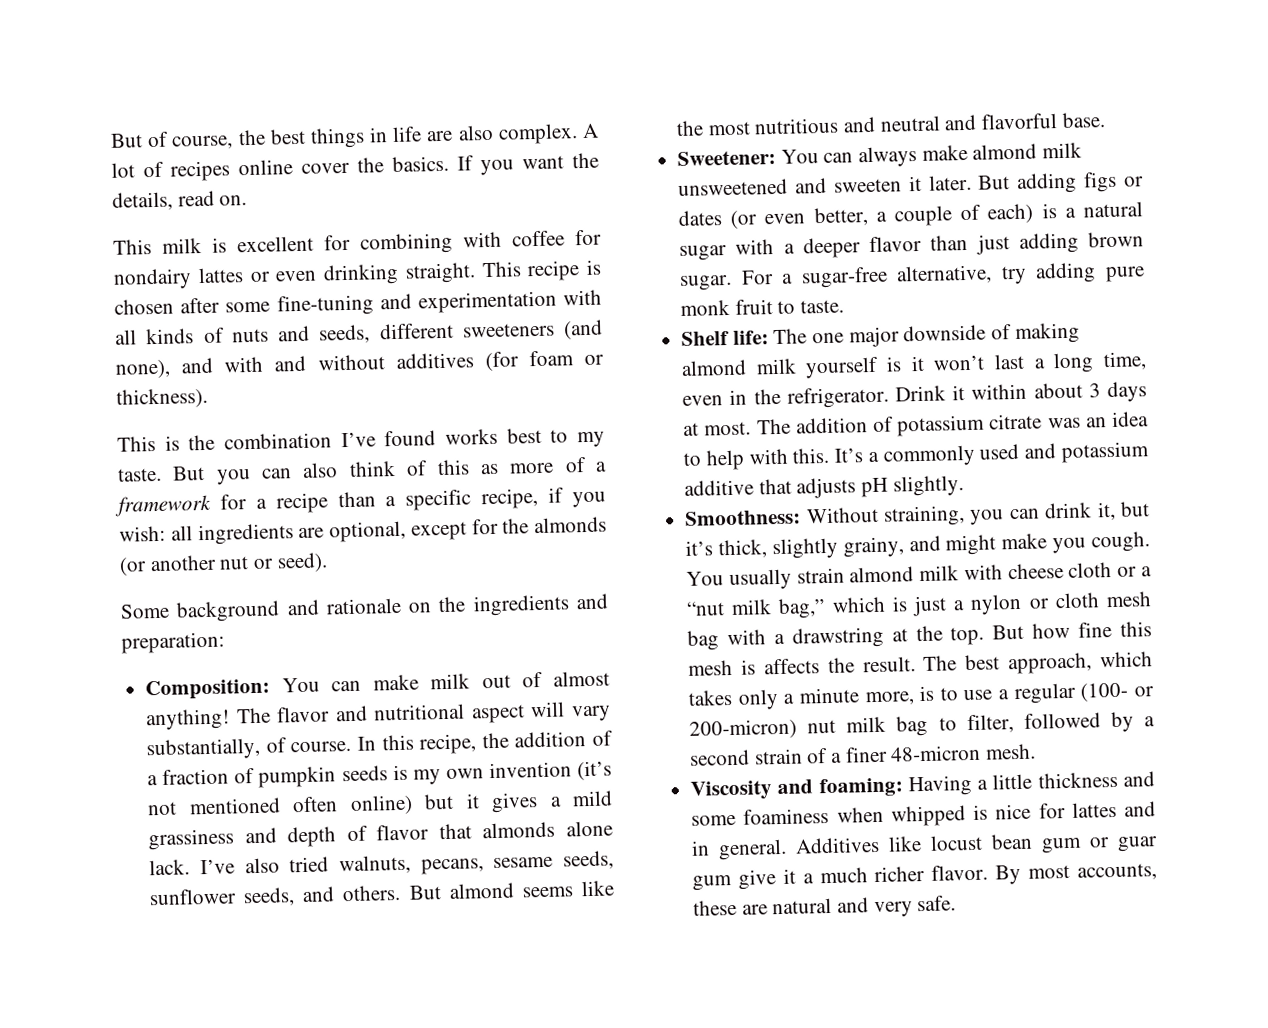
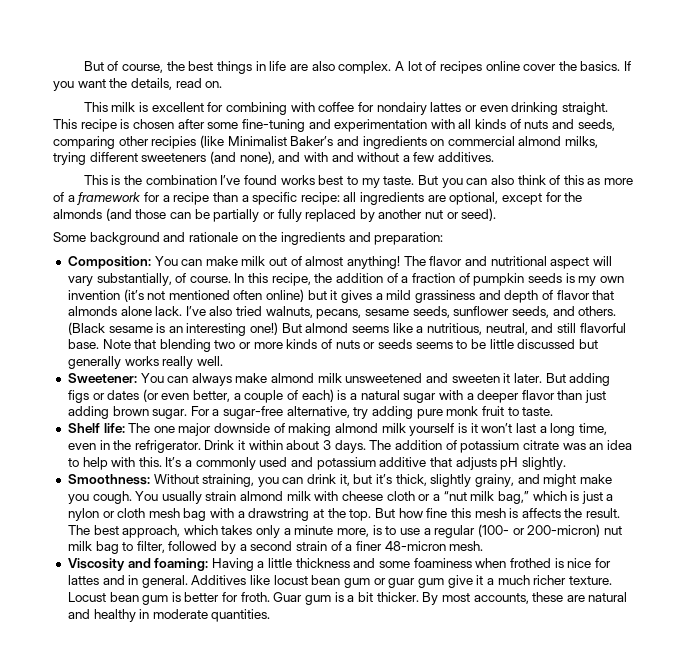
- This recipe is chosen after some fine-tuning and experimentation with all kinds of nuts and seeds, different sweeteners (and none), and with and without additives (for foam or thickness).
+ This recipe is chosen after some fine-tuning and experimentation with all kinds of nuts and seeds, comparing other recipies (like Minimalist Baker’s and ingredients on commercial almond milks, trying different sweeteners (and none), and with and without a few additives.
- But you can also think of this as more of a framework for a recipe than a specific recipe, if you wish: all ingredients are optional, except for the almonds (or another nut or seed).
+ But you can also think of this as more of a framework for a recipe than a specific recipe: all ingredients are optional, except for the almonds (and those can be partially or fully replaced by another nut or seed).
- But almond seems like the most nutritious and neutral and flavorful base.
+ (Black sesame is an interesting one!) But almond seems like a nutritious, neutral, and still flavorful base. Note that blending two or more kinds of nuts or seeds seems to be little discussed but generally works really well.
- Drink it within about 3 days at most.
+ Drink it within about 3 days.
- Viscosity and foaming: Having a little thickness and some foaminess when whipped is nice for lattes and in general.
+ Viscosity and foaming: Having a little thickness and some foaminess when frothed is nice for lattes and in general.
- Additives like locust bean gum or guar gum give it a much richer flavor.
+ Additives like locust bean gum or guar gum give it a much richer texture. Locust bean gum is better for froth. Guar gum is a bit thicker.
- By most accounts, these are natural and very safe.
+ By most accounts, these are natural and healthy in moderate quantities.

---

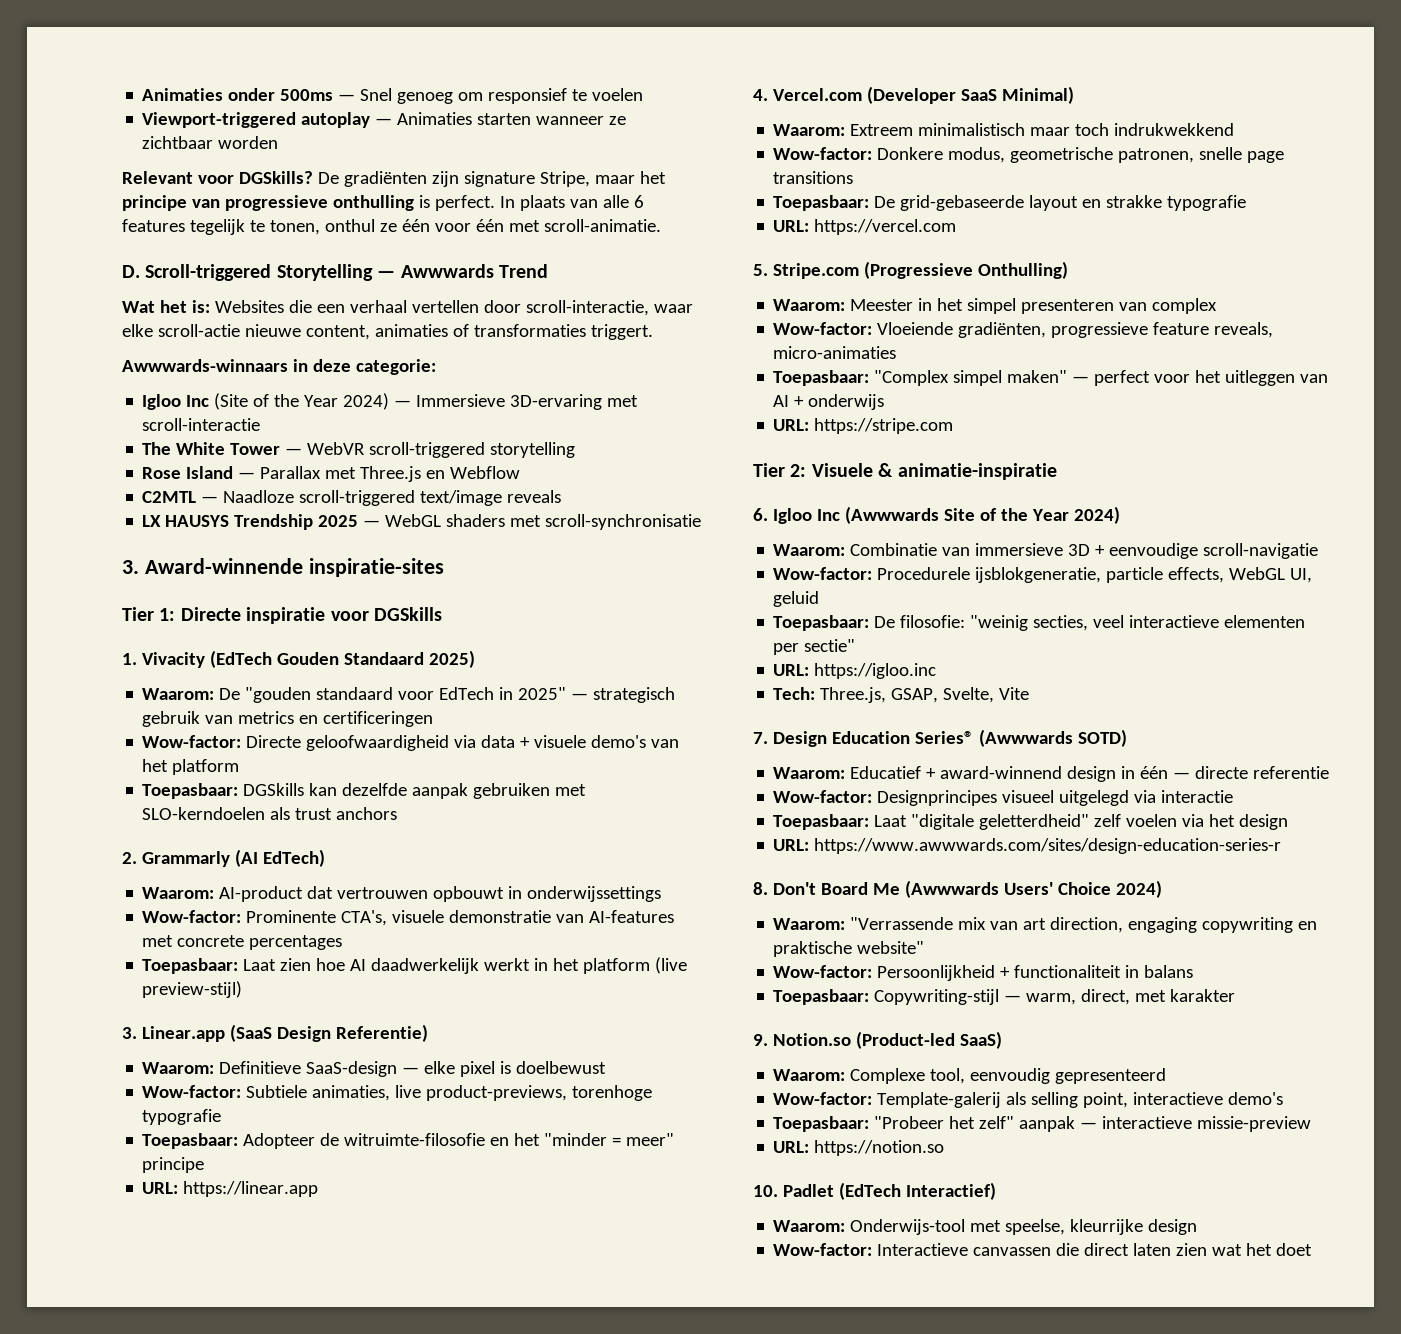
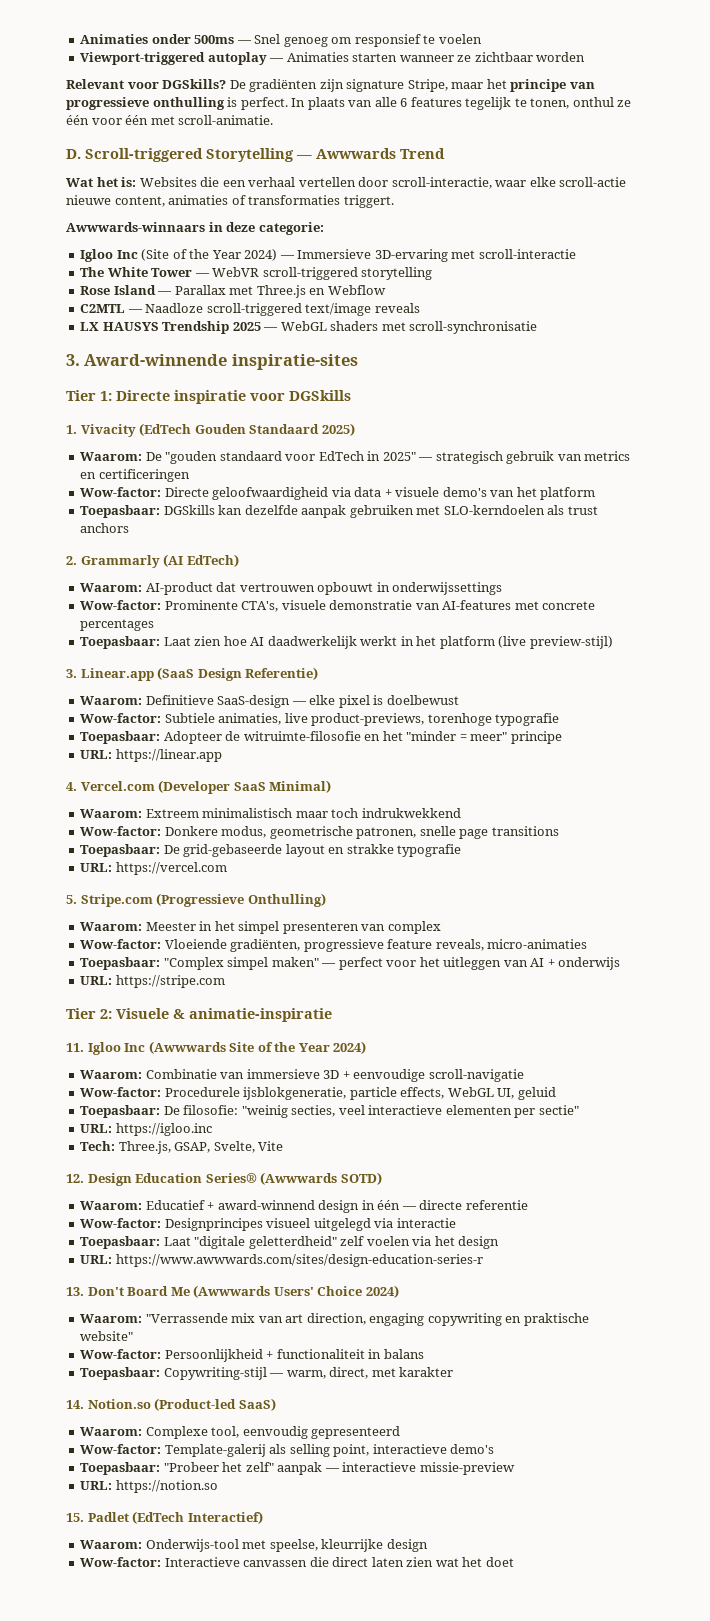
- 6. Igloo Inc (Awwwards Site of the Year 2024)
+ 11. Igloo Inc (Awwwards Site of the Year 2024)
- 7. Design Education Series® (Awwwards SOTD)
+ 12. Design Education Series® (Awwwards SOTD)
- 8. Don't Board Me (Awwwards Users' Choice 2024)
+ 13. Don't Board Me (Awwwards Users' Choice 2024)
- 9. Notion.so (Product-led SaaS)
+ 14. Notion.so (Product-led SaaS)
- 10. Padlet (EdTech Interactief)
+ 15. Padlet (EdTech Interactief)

- _Exercise_
Going down the listing above, begin printing at the line with "11. Igloo Inc" and finish with the line with "15. Padlet (EdTech Interactief)", exactly as they appear.

- _Output_
+ 11. Igloo Inc (Awwwards Site of the Year 2024)
- 7. Design Education Series® (Awwwards SOTD)
+ 12. Design Education Series® (Awwwards SOTD)
- 8. Don't Board Me (Awwwards Users' Choice 2024)
+ 13. Don't Board Me (Awwwards Users' Choice 2024)
- 9. Notion.so (Product-led SaaS)
+ 14. Notion.so (Product-led SaaS)
- 10. Padlet (EdTech Interactief)
+ 15. Padlet (EdTech Interactief)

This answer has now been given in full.